Start of SUPPLIED MATERIAL

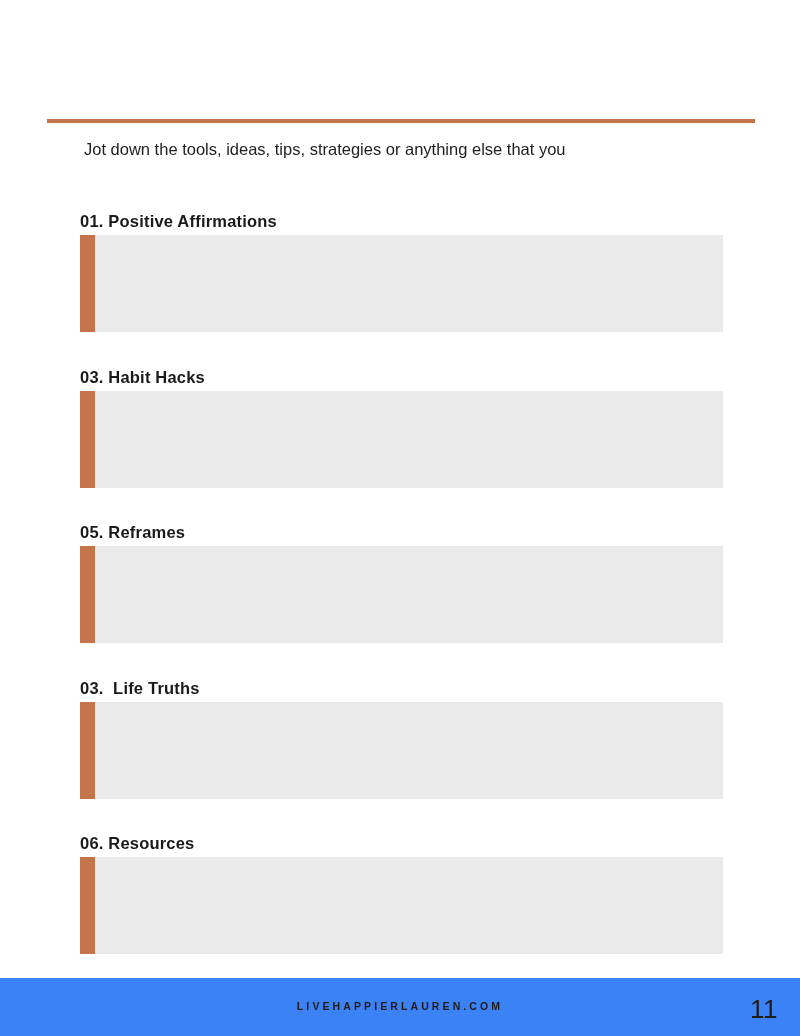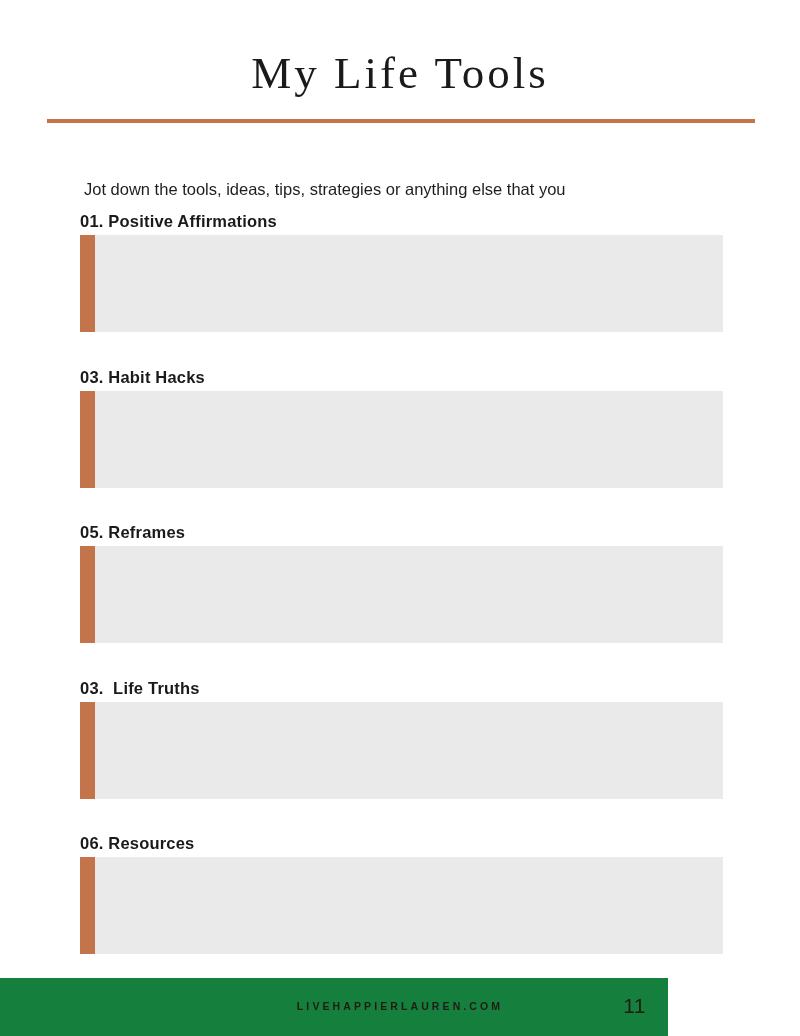"My Life Tools" div.page-title { html: <div>My Life Tools</div> -> none }
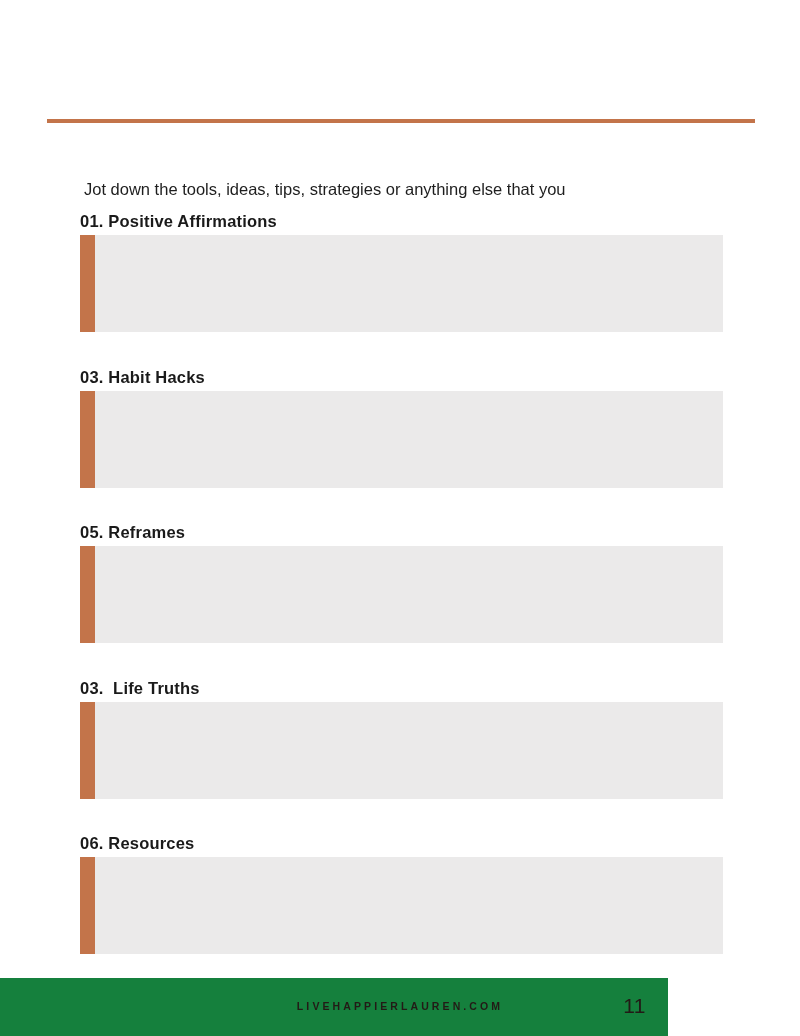"Jot down the tools, ideas," .intro-line { margin-top: 40px -> none }
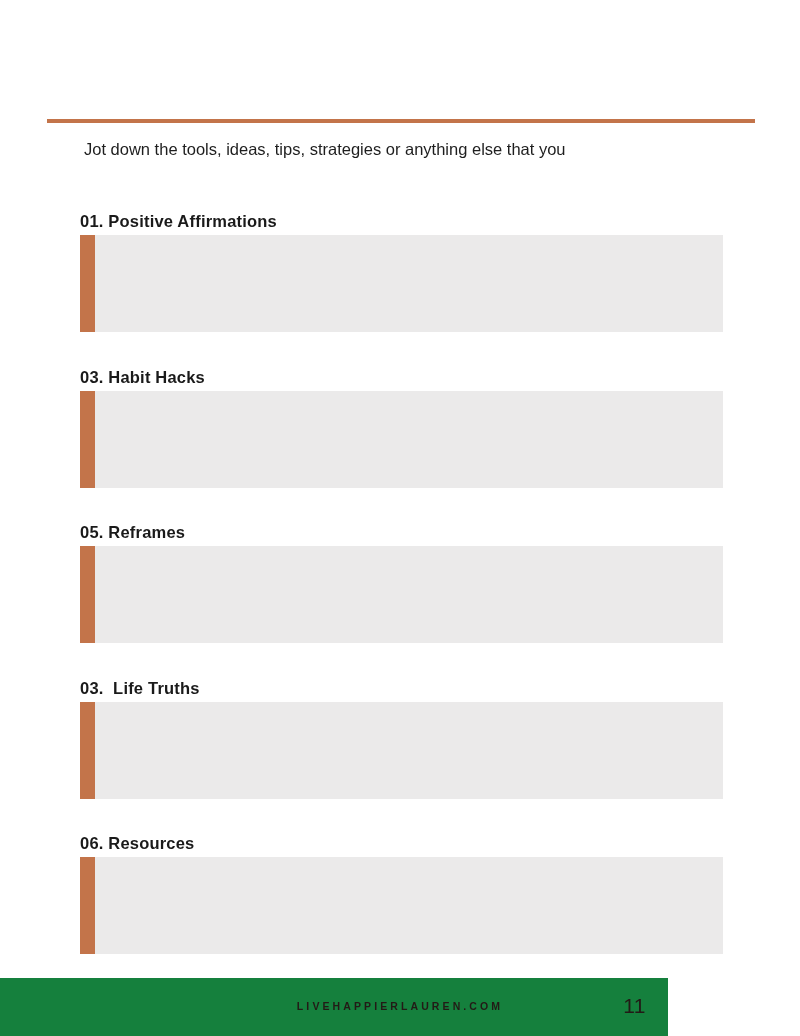"LIVEHAPPIERLAUREN.COM" .footer-band { background: #15803d -> #3b82f6; width: 668px -> 800px }
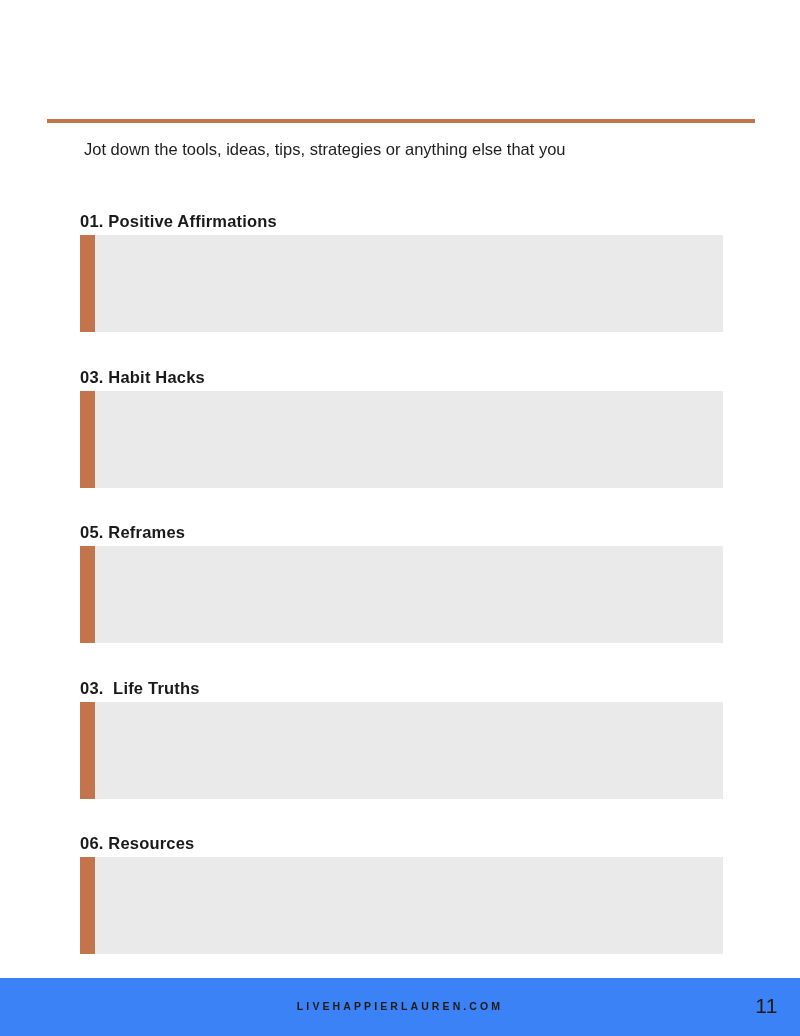"11" .footer-pageno { font-size: 21px -> 26px }
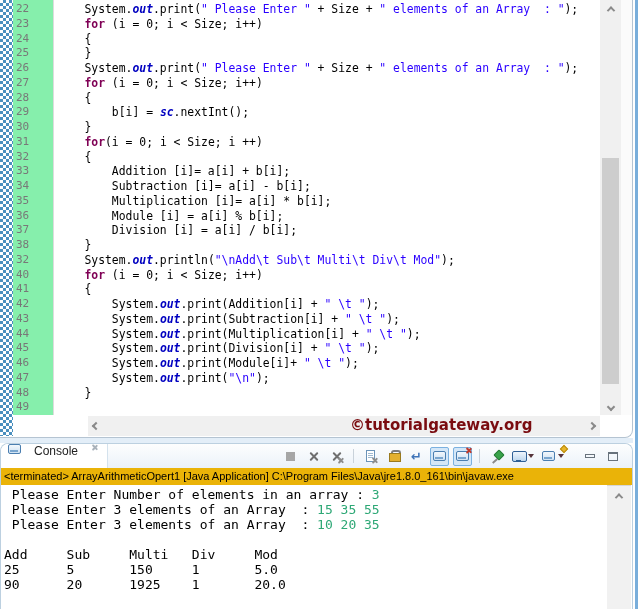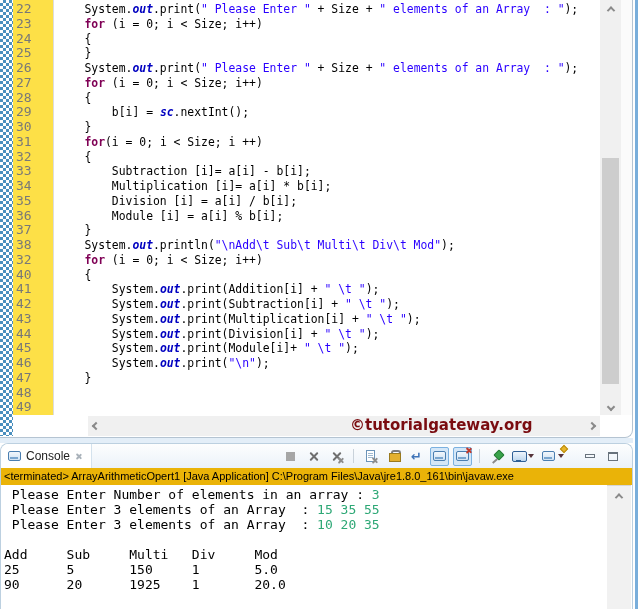"22" .gutter { background: #fde047 -> #86efac; font-size: 13px -> 11px }
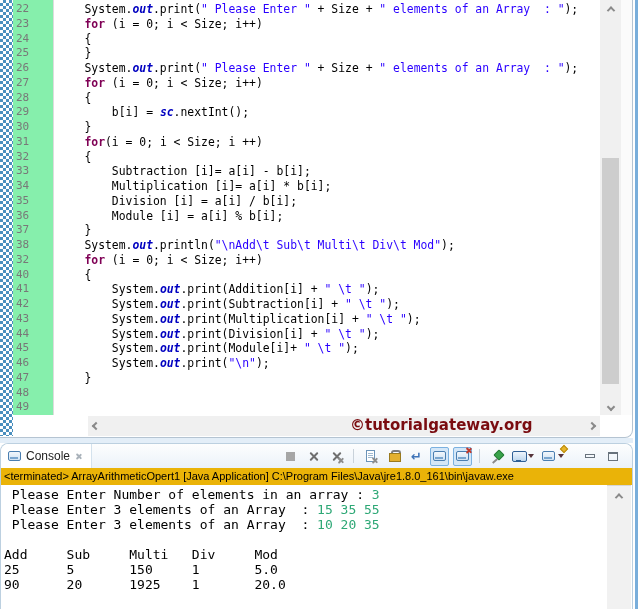"Addition [i]= a[i] + b[i];" div.code-line { html: none -> <div><span> Addition [i]= a[i] + b[i];</span></div> }
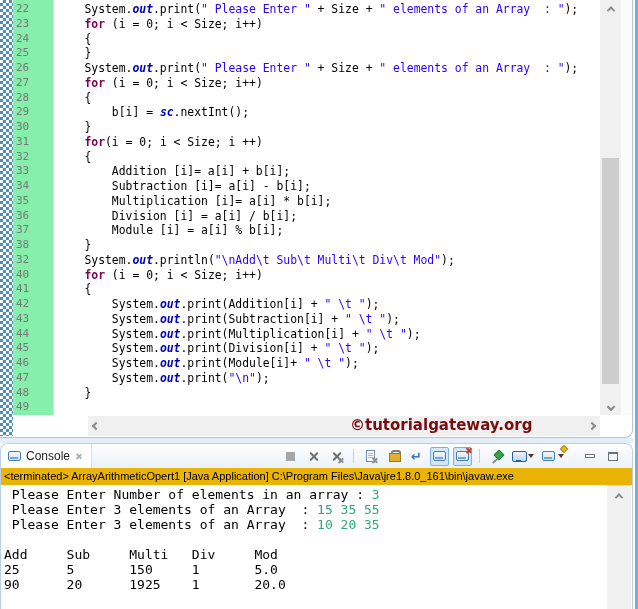"Division [i] = a[i] /" div.code-line { order: before "Module [i] = a[i] %" -> after "Module [i] = a[i] %" }
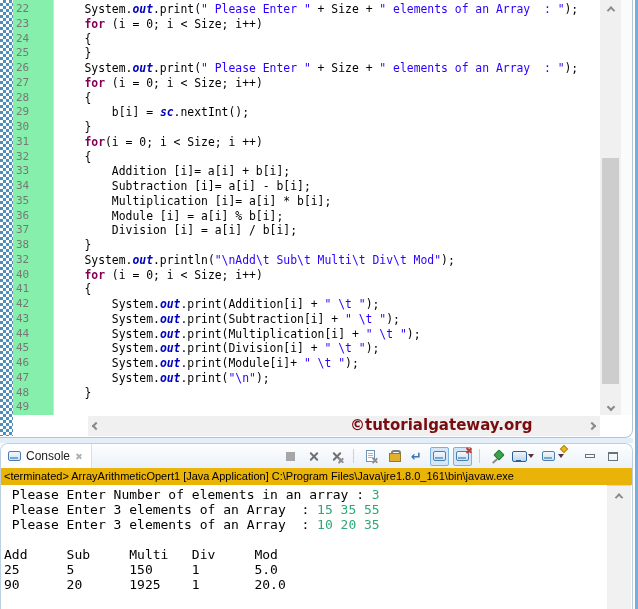"Console" .tab { align-items: center -> none; gap: 5px -> 13px }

End of SUPPLIED MATERIAL

All that is wanted is the run of lines from the start of the material through the line that holds "font-size: 21px ->", retyped exactly, with no pictures.

- ANSWER TO THIS PROBLEM -
"My Life Tools" div.page-title { html: <div>My Life Tools</div> -> none }
"Jot down the tools, ideas," .intro-line { margin-top: 40px -> none }
"LIVEHAPPIERLAUREN.COM" .footer-band { background: #15803d -> #3b82f6; width: 668px -> 800px }
"11" .footer-pageno { font-size: 21px -> 26px }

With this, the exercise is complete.